How to split a string into a list of words in TCL, ignoring multiple spaces?

Basically, I have a line consisting of several words separated by spaces. The fact is that there can be several spaces instead of one separating words. This is why [split] not doing what I want:

 split "ab" 

gives me the following:

 {a {} {} {} b} 

instead of this:

 {ab} 

Searching on Google, I found a page on the wiki where the user asked more or less the same question.

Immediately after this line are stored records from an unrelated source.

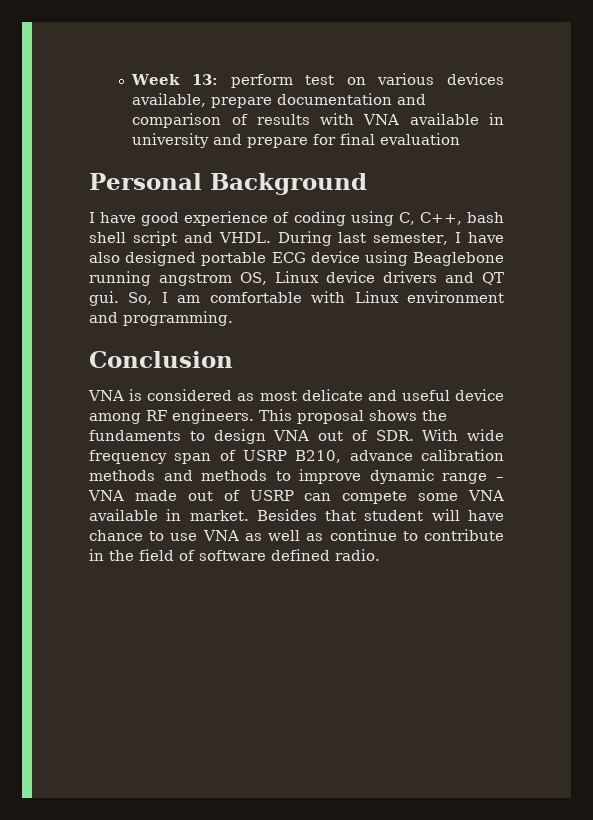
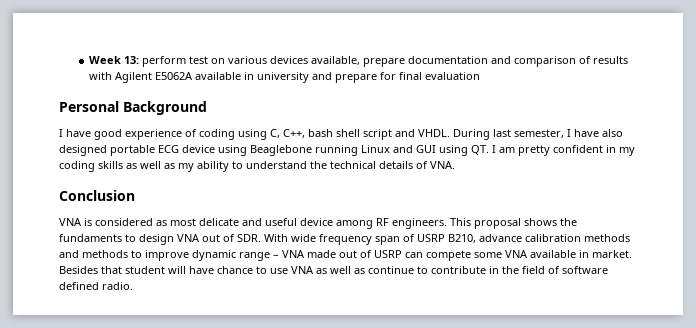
- Week 13: perform test on various devices available, prepare documentation and comparison of results with VNA available in university and prepare for final evaluation
+ Week 13: perform test on various devices available, prepare documentation and comparison of results with Agilent E5062A available in university and prepare for final evaluation
- During last semester, I have also designed portable ECG device using Beaglebone running angstrom OS, Linux device drivers and QT gui. So, I am comfortable with Linux environment and programming.
+ During last semester, I have also designed portable ECG device using Beaglebone running Linux and GUI using QT. I am pretty confident in my coding skills as well as my ability to understand the technical details of VNA.

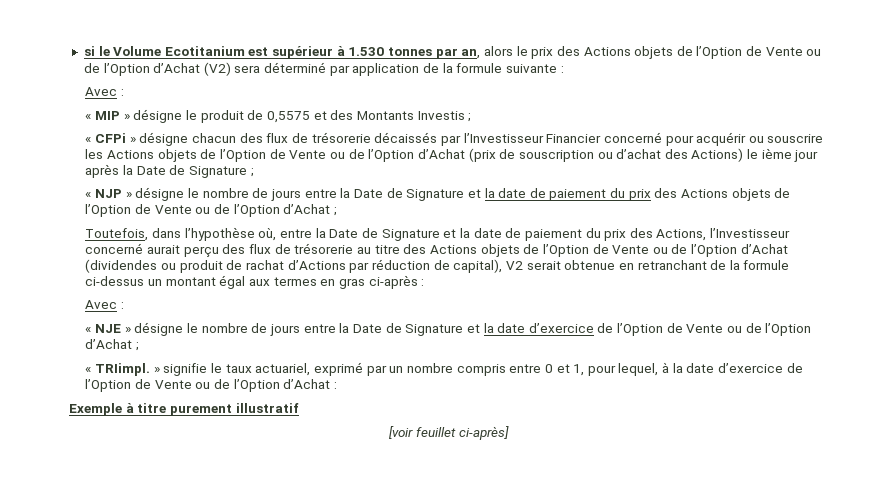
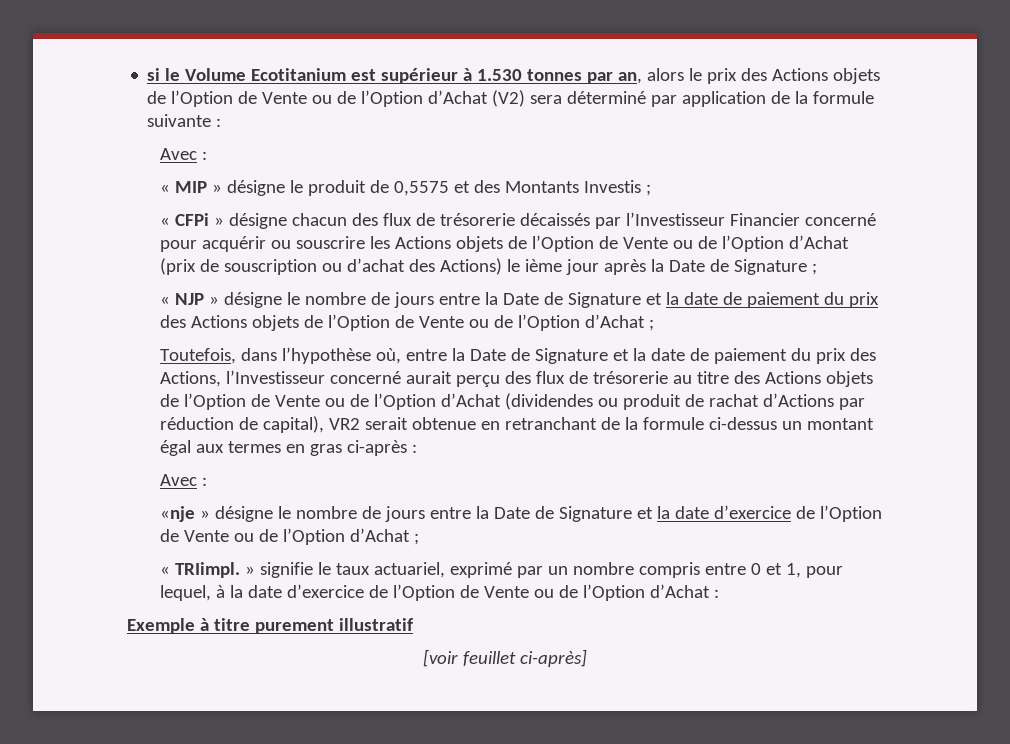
- Toutefois, dans l’hypothèse où, entre la Date de Signature et la date de paiement du prix des Actions, l’Investisseur concerné aurait perçu des flux de trésorerie au titre des Actions objets de l’Option de Vente ou de l’Option d’Achat (dividendes ou produit de rachat d’Actions par réduction de capital), V2 serait obtenue en retranchant de la formule ci-dessus un montant égal aux termes en gras ci-après :
+ Toutefois, dans l’hypothèse où, entre la Date de Signature et la date de paiement du prix des Actions, l’Investisseur concerné aurait perçu des flux de trésorerie au titre des Actions objets de l’Option de Vente ou de l’Option d’Achat (dividendes ou produit de rachat d’Actions par réduction de capital), VR2 serait obtenue en retranchant de la formule ci-dessus un montant égal aux termes en gras ci-après :
- « NJE » désigne le nombre de jours entre la Date de Signature et la date d’exercice de l’Option de Vente ou de l’Option d’Achat ;
+ «nje » désigne le nombre de jours entre la Date de Signature et la date d’exercice de l’Option de Vente ou de l’Option d’Achat ;

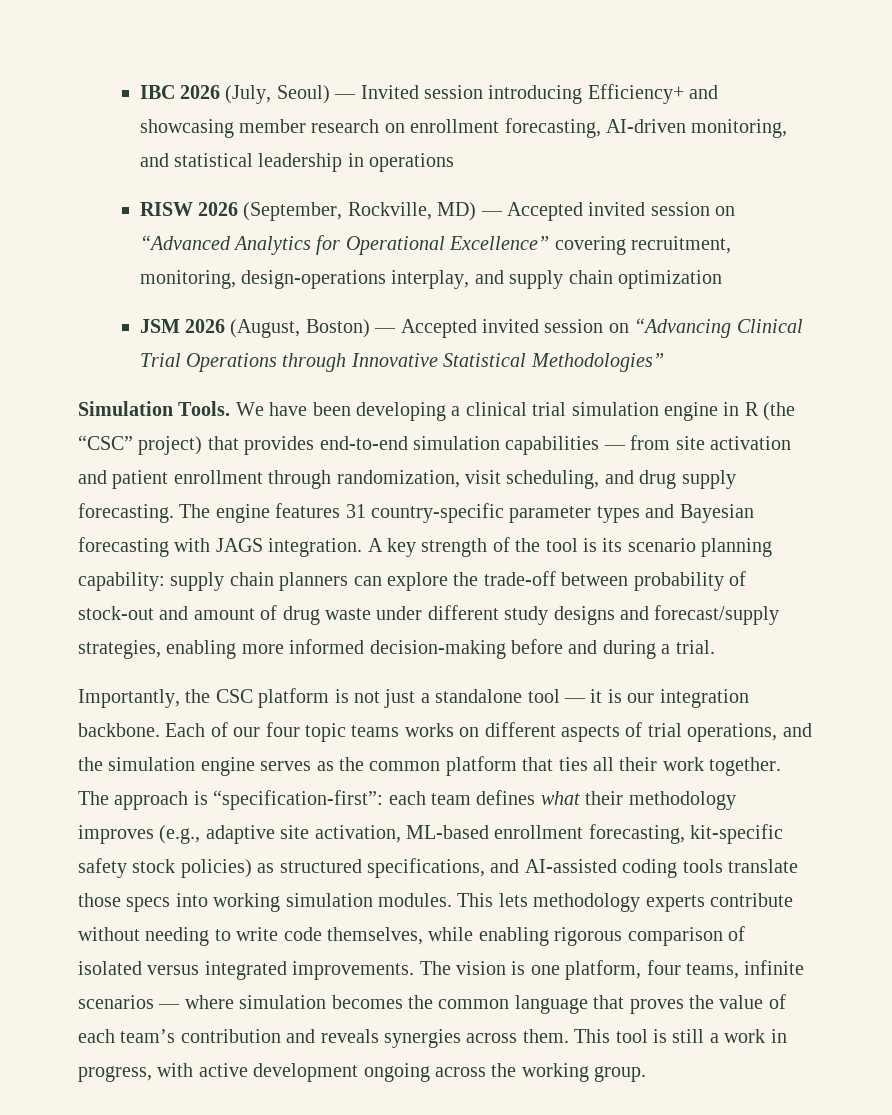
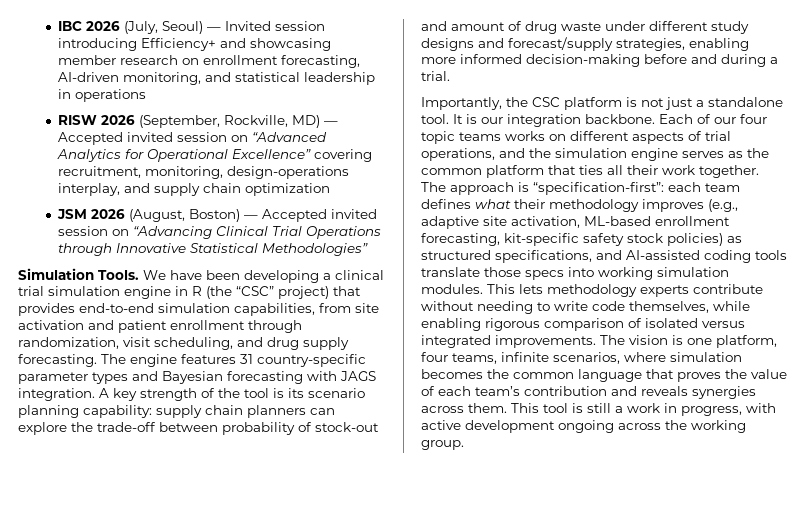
- We have been developing a clinical trial simulation engine in R (the “CSC” project) that provides end-to-end simulation capabilities — from site activation and patient enrollment through randomization, visit scheduling, and drug supply forecasting.
+ We have been developing a clinical trial simulation engine in R (the “CSC” project) that provides end-to-end simulation capabilities, from site activation and patient enrollment through randomization, visit scheduling, and drug supply forecasting.
- Importantly, the CSC platform is not just a standalone tool — it is our integration backbone.
+ Importantly, the CSC platform is not just a standalone tool. It is our integration backbone.
- The vision is one platform, four teams, infinite scenarios — where simulation becomes the common language that proves the value of each team’s contribution and reveals synergies across them.
+ The vision is one platform, four teams, infinite scenarios, where simulation becomes the common language that proves the value of each team’s contribution and reveals synergies across them.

One proposed solution would look like this:

 split [regsub -all {\s+} "ab" " "] 

which seems to work for a simple string. But a test string such as [string repeat " " 4] (used line repeat, since StackOverflow separates multiple spaces) will result in regsub ", which split will be split again into {{} {}} instead of an empty list.

Another suggested solution was to force a reinterpretation of the given string as a list:

 lreplace "a list with many spaces" 0 -1 

But if I learned something about TCL, you should never use list functions (starting with l ) in strings. Indeed, this one will choke strings containing special characters (namely {and}):

 lreplace "test \{ab\}" 

returns test {ab} instead of test \{ab\} (that would be what I want, each word separated by a space is split into one element of the resulting list).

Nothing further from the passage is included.